Leave the pictures out and restate every line below exactly.

DATA FOR PROCESSING =>
┄┄┄┄┄┄
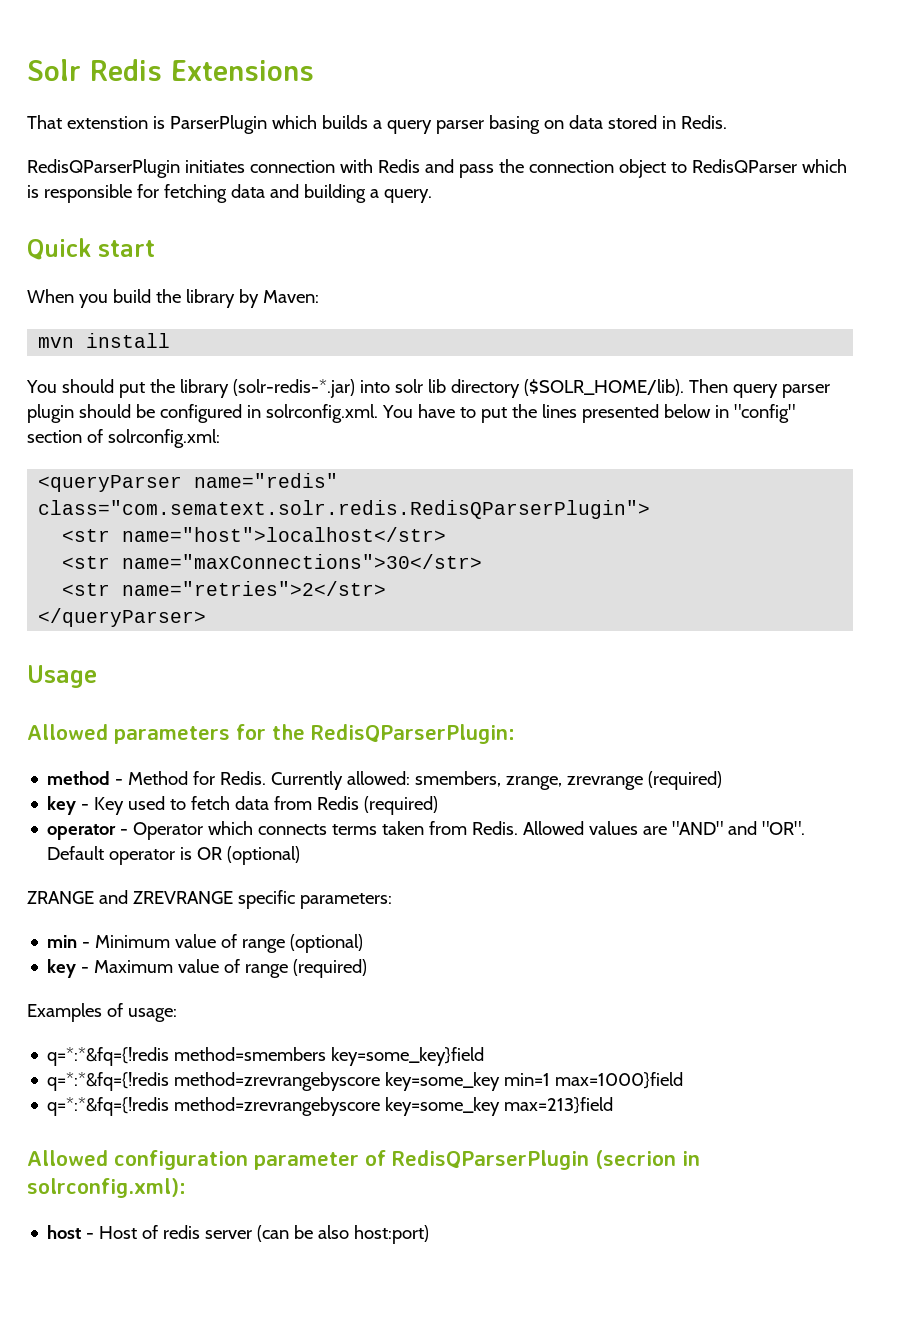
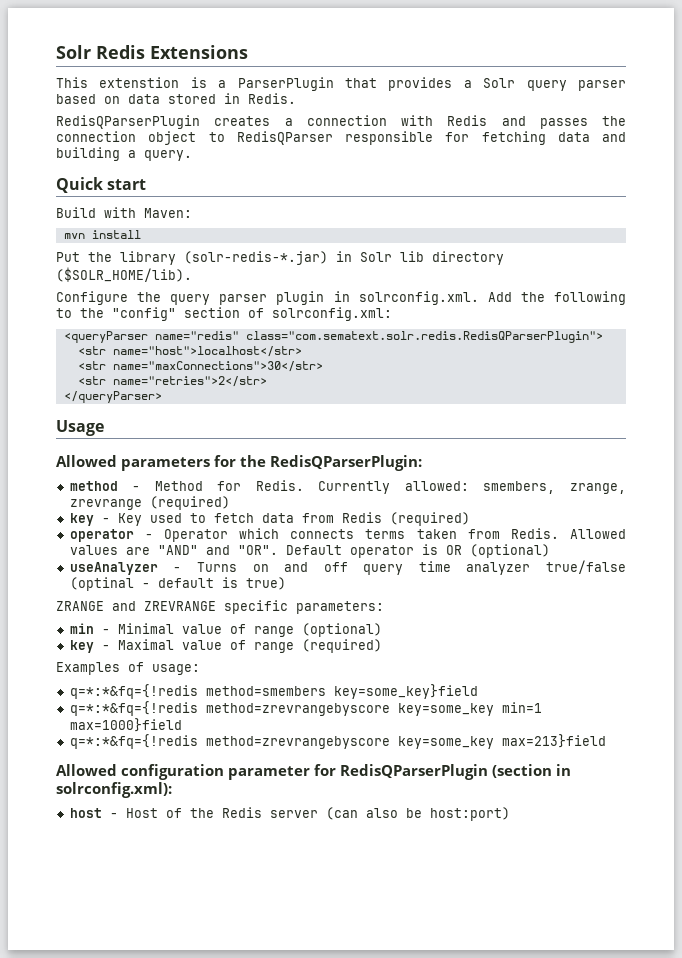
[27,115,62,129] That -> [56,77,88,88] This
[169,115,540,134] ParserPlugin which builds a query parser basing -> [218,77,626,91] [56,94,96,104] a ParserPlugin that provides a Solr query parser based
[184,160,245,173] initiates -> [214,116,293,126] creates a
[458,164,494,178] pass -> [539,118,588,129] passes
[801,159,847,173] [27,185,39,198] which is -> (333, 138) none
[27,289,259,308] When you build the library by -> [56,207,136,218] Build with
[26,379,145,398] You should put -> [56,252,80,262] Put
[359,379,423,393] into solr -> [336,251,392,262] in Solr
[688,379,728,393] Then -> [56,291,162,305] // Configure the
[78,404,729,423] should be configured in solrconfig.xml. You have to put the lines presented below in -> [333,291,626,305] [56,308,104,318] in solrconfig.xml. Add the following to the
(301, 855) none -> [69,560,626,575] [69,577,286,591] // useAnalyzer - Turns on and off query time analyzer true/false (optinal - default is true)
[95,935,171,948] Minimum -> [117,623,174,634] Minimal
[94,960,174,973] Maximum -> [117,639,174,650] Maximal
[365,1150,676,1170] of RedisQParserPlugin (secrion -> [314,764,552,780] for RedisQParserPlugin (section
[163,1225,350,1242] redis server (can be also -> [189,807,422,820] the Redis server (can also be

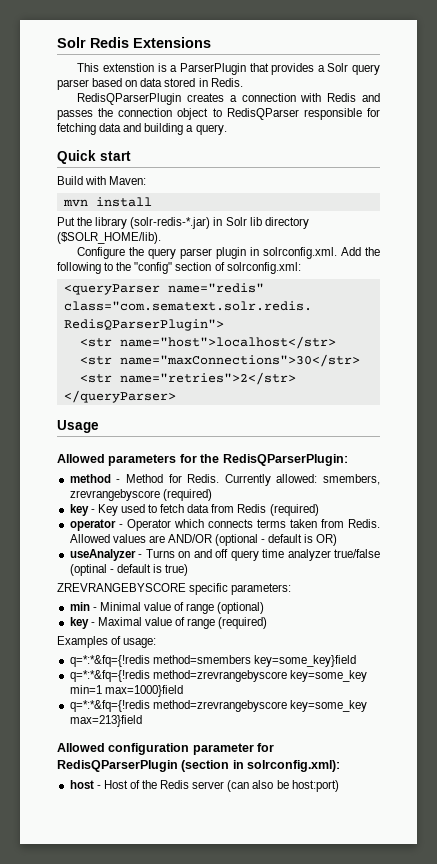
[570,483,626,494] [69,499,142,510] zrange, zrevrange -> [69,489,160,501] zrevrangebyscore
[157,544,550,558] "AND" and "OR". Default operator is OR (optional) -> [167,534,338,546] AND/OR (optional - default is OR)
[56,601,216,611] ZRANGE and ZREVRANGE -> [57,583,186,592] ZREVRANGEBYSCORE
┄┄┄┄┄┄
RESULT FOR THIS TASK =>
[27,115,62,129] That -> [56,77,88,88] This
[169,115,540,134] ParserPlugin which builds a query parser basing -> [218,77,626,91] [56,94,96,104] a ParserPlugin that provides a Solr query parser based
[184,160,245,173] initiates -> [214,116,293,126] creates a
[458,164,494,178] pass -> [539,118,588,129] passes
[801,159,847,173] [27,185,39,198] which is -> (333, 138) none
[27,289,259,308] When you build the library by -> [56,207,136,218] Build with
[26,379,145,398] You should put -> [56,252,80,262] Put
[359,379,423,393] into solr -> [336,251,392,262] in Solr
[688,379,728,393] Then -> [56,291,162,305] // Configure the
[78,404,729,423] should be configured in solrconfig.xml. You have to put the lines presented below in -> [333,291,626,305] [56,308,104,318] in solrconfig.xml. Add the following to the
(301, 855) none -> [69,560,626,575] [69,577,286,591] // useAnalyzer - Turns on and off query time analyzer true/false (optinal - default is true)
[95,935,171,948] Minimum -> [117,623,174,634] Minimal
[94,960,174,973] Maximum -> [117,639,174,650] Maximal
[365,1150,676,1170] of RedisQParserPlugin (secrion -> [314,764,552,780] for RedisQParserPlugin (section
[163,1225,350,1242] redis server (can be also -> [189,807,422,820] the Redis server (can also be

[570,483,626,494] [69,499,142,510] zrange, zrevrange -> [69,489,160,501] zrevrangebyscore
[157,544,550,558] "AND" and "OR". Default operator is OR (optional) -> [167,534,338,546] AND/OR (optional - default is OR)
[56,601,216,611] ZRANGE and ZREVRANGE -> [57,583,186,592] ZREVRANGEBYSCORE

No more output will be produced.